Wherever a line holds the word "order", copy that line from the data.

━━ INPUT DATA

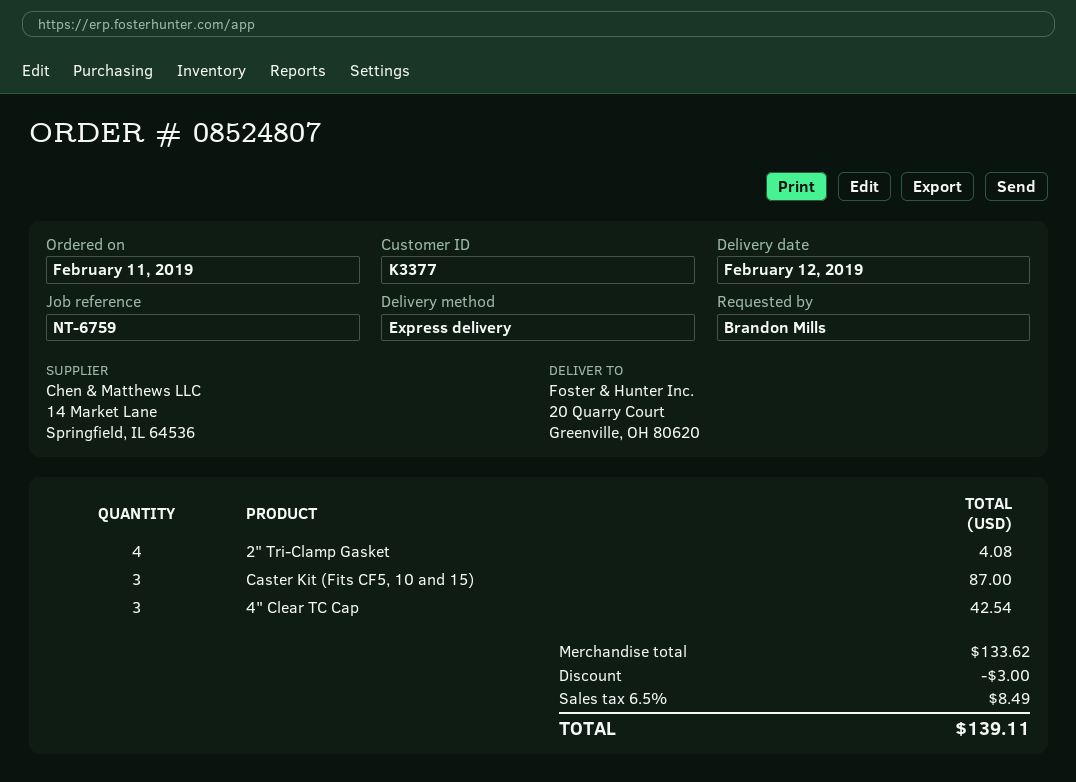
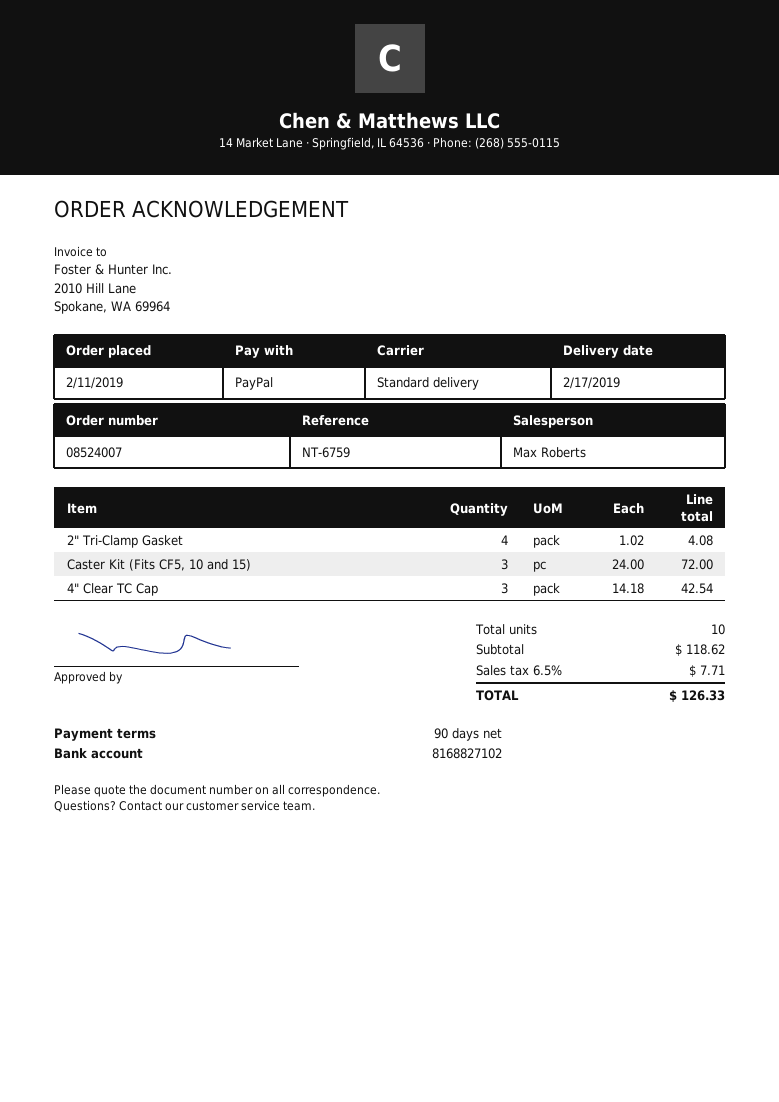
order number: 08524807 -> 08524007
delivery date: 2019-02-12 -> 2019-02-17
shipping method: express -> standard
Caster Kit (Fits CF5, 10 and 15): 3 for 87.00 -> 3 for 72.00
subtotal: 133.62 -> 118.62
discount: 3.00 -> none
tax: 6.5% = 8.49 -> 6.5% = 7.71
total: 139.11 -> 126.33

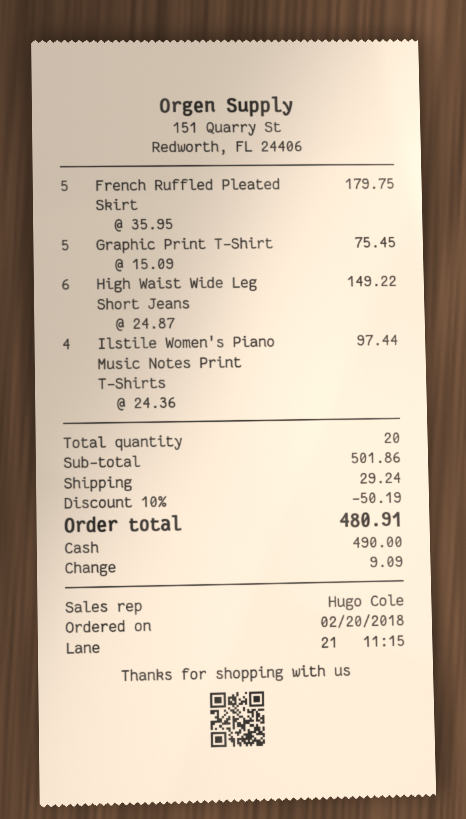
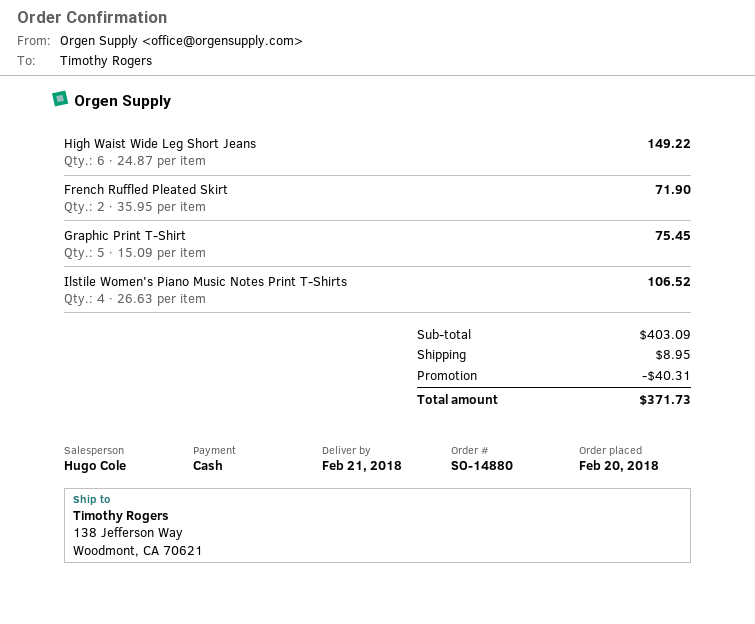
French Ruffled Pleated Skirt: 5 x 35.95 = 179.75 -> 2 x 35.95 = 71.90
Ilstile Women's Piano Music Notes Print T-Shirts: 4 x 24.36 = 97.44 -> 4 x 26.63 = 106.52
subtotal: 501.86 -> 403.09
discount: 50.19 -> 40.31
shipping: 29.24 -> 8.95
total: 480.91 -> 371.73

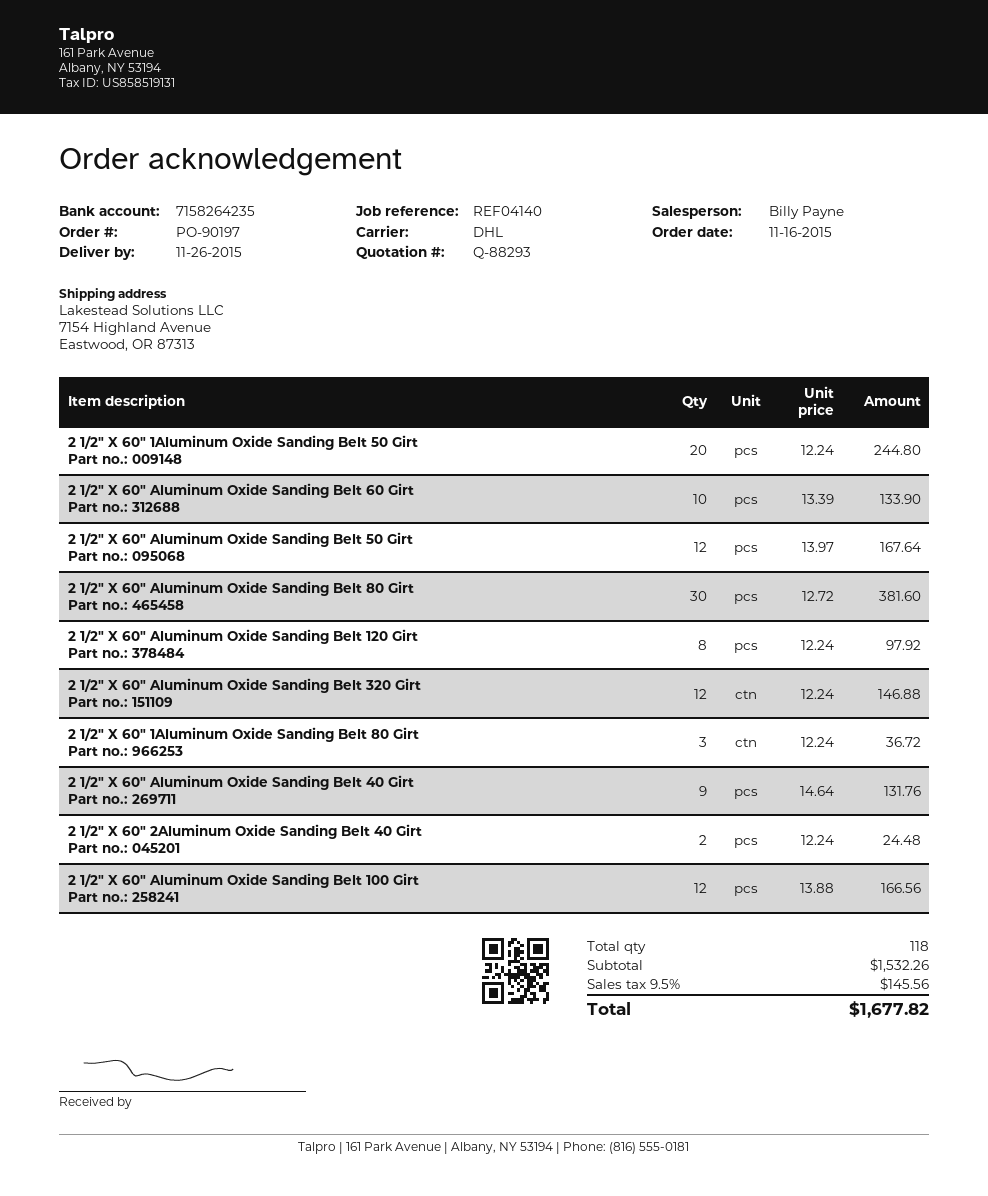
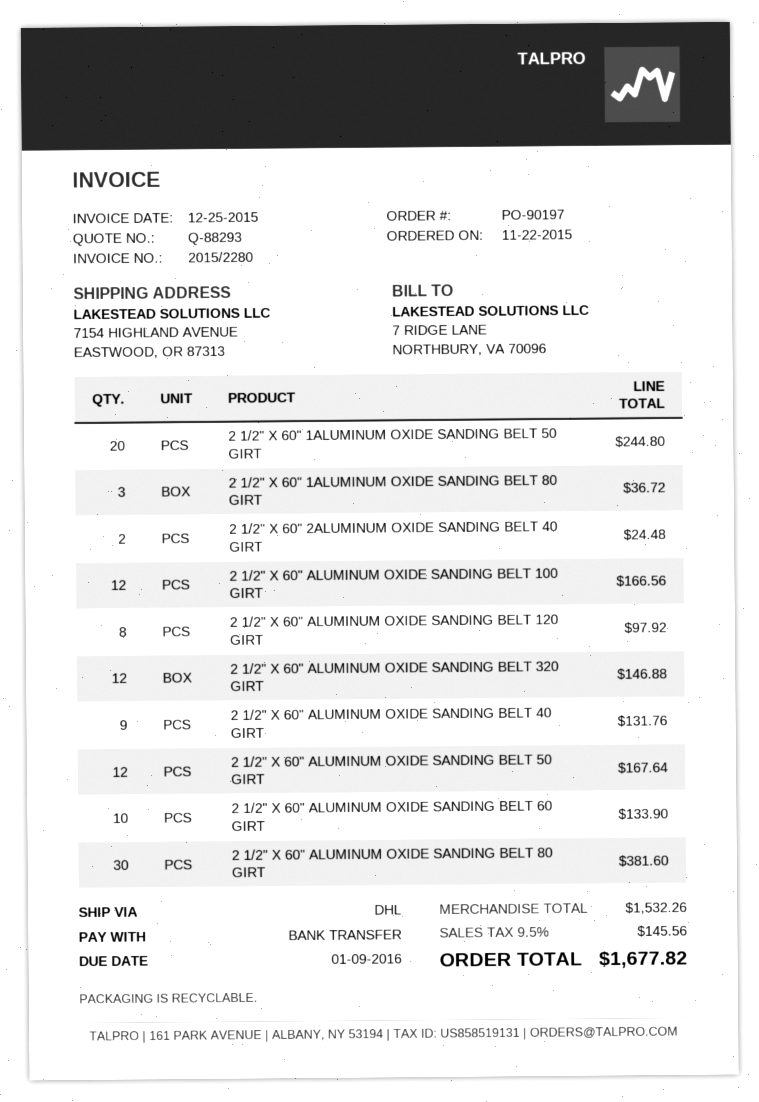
order date: 2015-11-16 -> 2015-11-22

━━━━

WRITTEN REPLY:
order number: 08524807 -> 08524007
order date: 2015-11-16 -> 2015-11-22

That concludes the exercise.